Nevertheless, the media in Nigeria must be grateful that Premium Times baited the police and helped to expose their dilatoriness, not to say their incompetence and lack of professionalism. When the smoke of battle clears, the media are likely to embark on rigorous self-examination to help them determine whether in the circumstances and chronology of events surrounding the IGP’s interim report on the DSS invasion of the National Assembly, the news reports and journalistic investigations, complete with evidence of bromides of official letters, were well handled.

Given their customary haughtiness and lack of vision, the police are unlikely to embark on that beneficial and extraordinary self-scrutiny.

Even though Prof Osinbajo has understandably not taken far-reaching measures on SARS as an ailing subset of the police, he must be commended for broaching the topic and doing something about it, no matter how ephemeral, and regardless of the vacillations of the past. Given his law background, it is doubtful whether he does not appreciate that it will take more than a directive and a few suggestions to get the police performing its role in accordance with the rule of law and the constitution. He must know that very fundamental measures are required to birth a new and effective Police Force.

The presidency of which he is a ranking member has done little to midwife the change required in that law enforcement sector. After all, the long-standing complaints against SARS and the campaigns of the #EndSARS warriors that lasted for many months did not receive any serious attention until early this week, probably against the run of play.
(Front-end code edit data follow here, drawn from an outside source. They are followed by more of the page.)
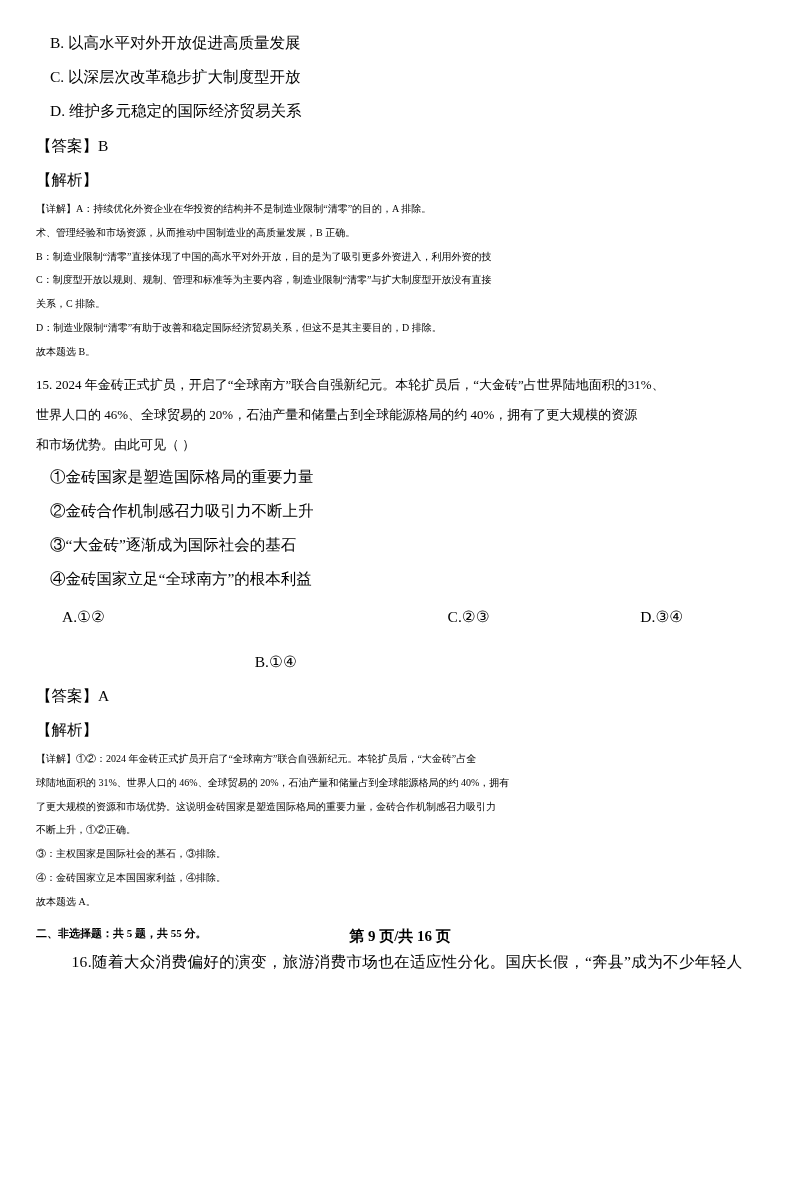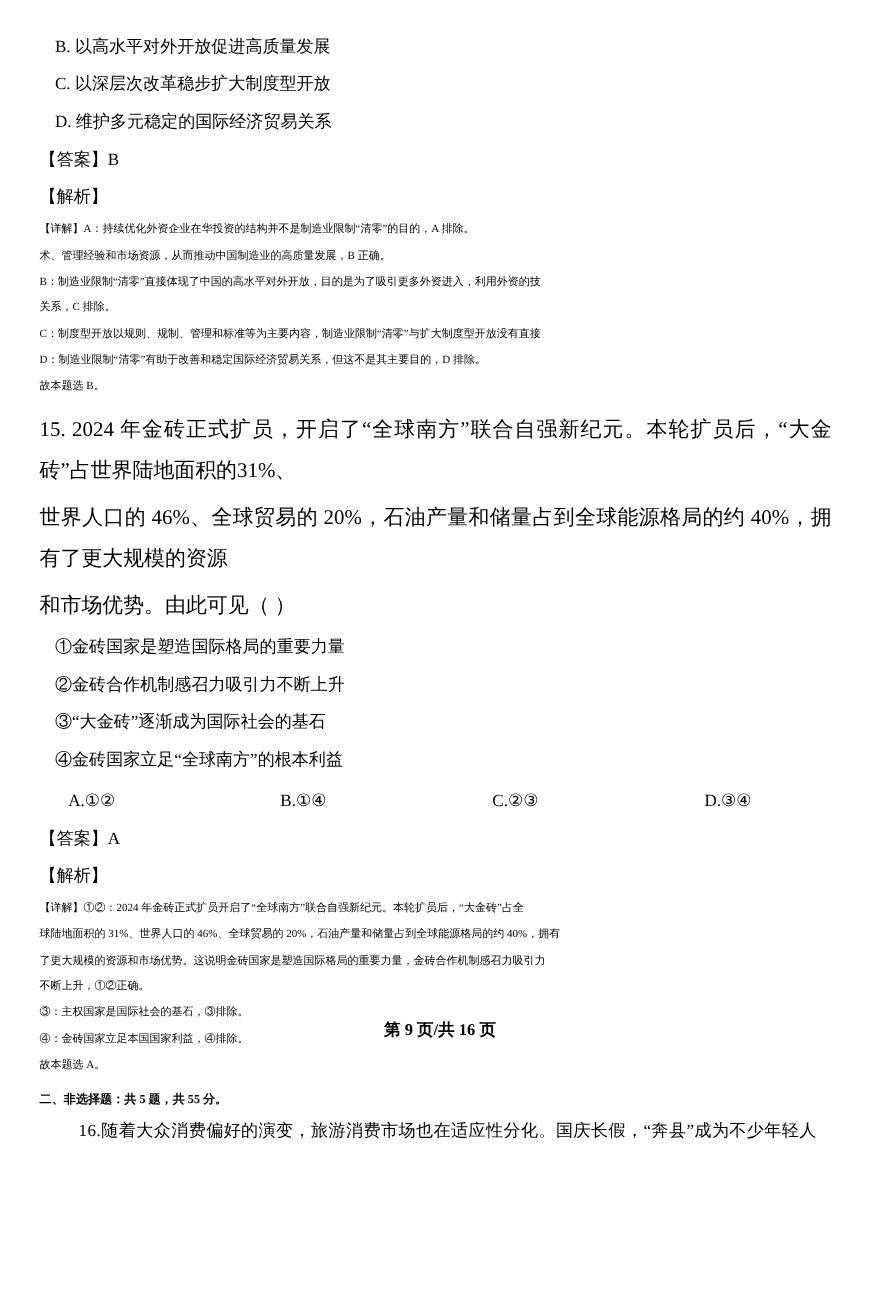--- a/index.html
+++ b/index.html
@@ -100,8 +100,8 @@
     <p class="para">【详解】A：持续优化外资企业在华投资的结构并不是制造业限制“清零”的目的，A 排除。</p>
     <p class="para">术、管理经验和市场资源，从而推动中国制造业的高质量发展，B 正确。</p>
     <p class="para">B：制造业限制“清零”直接体现了中国的高水平对外开放，目的是为了吸引更多外资进入，利用外资的技</p>
+    <p class="para">C：制度型开放以规则、规制、管理和标准等为主要内容，制造业限制“清零”与扩大制度型开放没有直接</p>
     <p class="para">关系，C 排除。</p>
-    <p class="para">C：制度型开放以规则、规制、管理和标准等为主要内容，制造业限制“清零”与扩大制度型开放没有直接</p>
     <p class="para">D：制造业限制“清零”有助于改善和稳定国际经济贸易关系，但这不是其主要目的，D 排除。</p>
     <p class="para">故本题选 B。</p>
   </div>

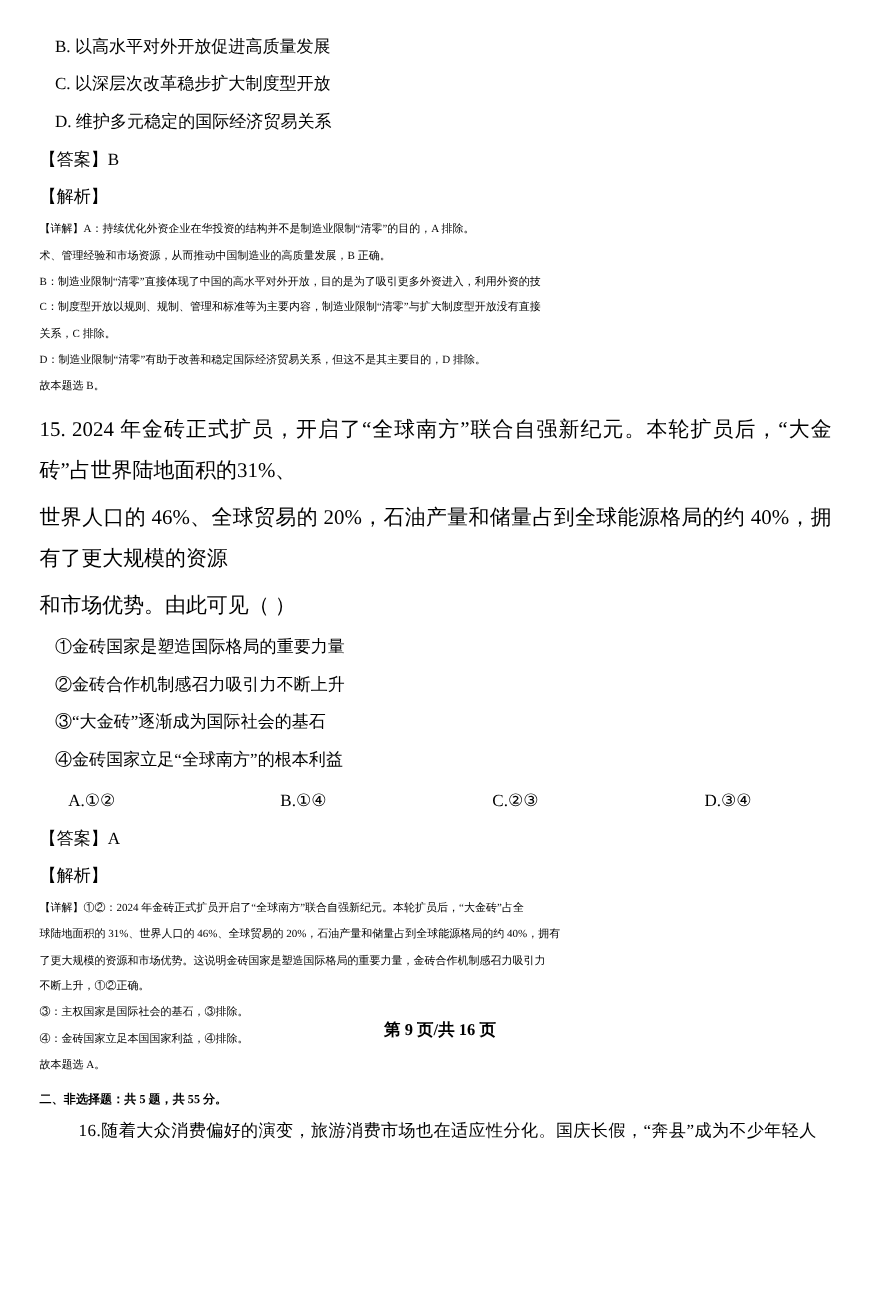--- a/index.html
+++ b/index.html
@@ -38,7 +38,7 @@
     text-justify: inter-ideograph;
   }
   .q-body {
-    font-size: 19px;
+    font-size: 13px;
     line-height: 2.0;
     text-align: justify;
     text-justify: inter-ideograph;

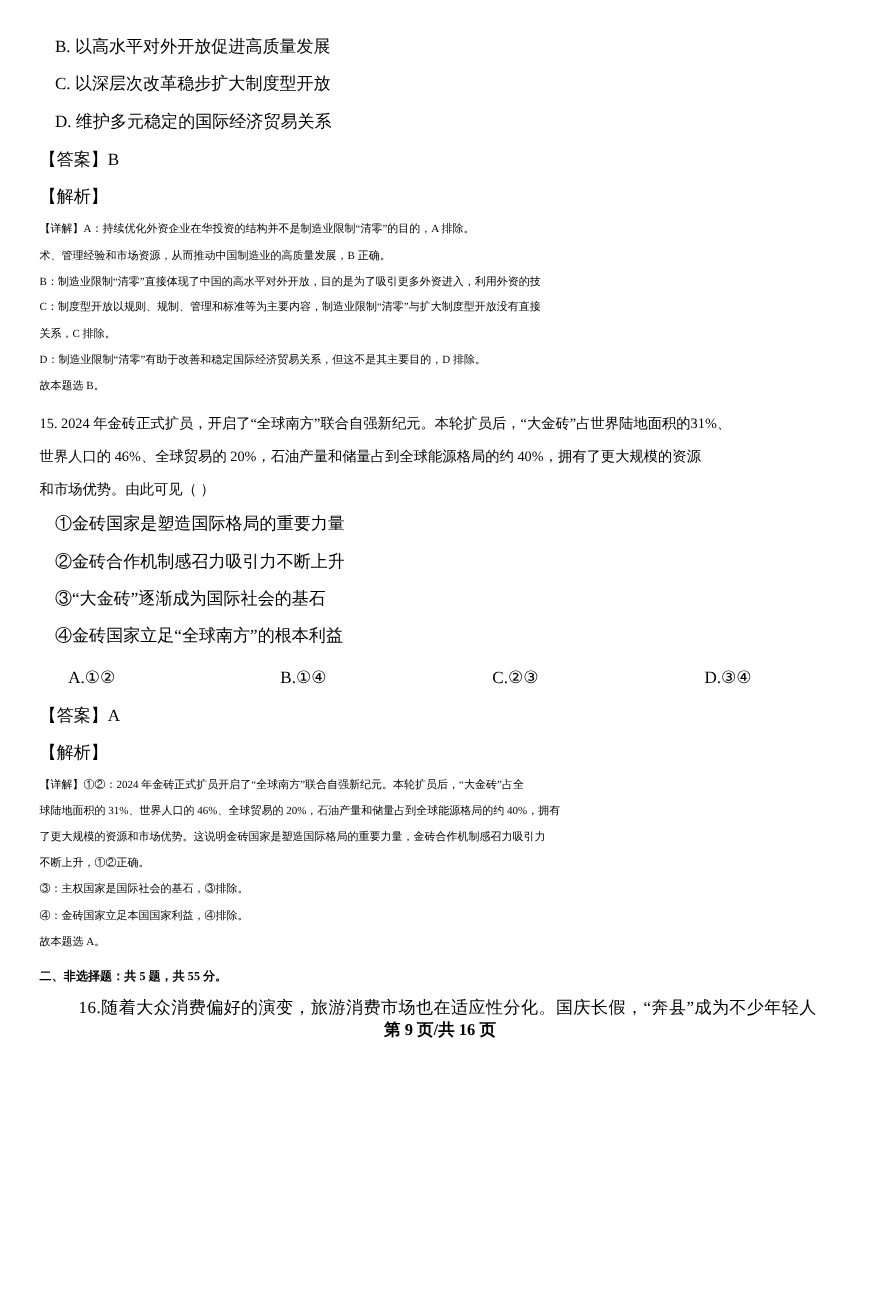--- a/index.html
+++ b/index.html
@@ -54,7 +54,7 @@
     display: inline-block;
   }
   .ch0 { width: 200px; margin-left: 26px;}
-  .ch1 { width: 200px; }
+  .ch1 { width: 200px; margin-top: 45px; }
   .ch2 { width: 200px; }
   .ch3 { width: 120px; }
   .section-title {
Worse, who can forget that the police themselves feigned ignorance of the issues advocated by critics of SARS, even as they attempted to blackmail the public for demanding an end to the high-handedness and arbitrariness of the police and the anti-robbery squad? Hopefully both Prof Osinbajo’s directive and the desultory response of the IGP will constitute the first tentative steps in getting an elected government to respond appropriately and sensibly to the yearnings and aspirations of those who voted them into office.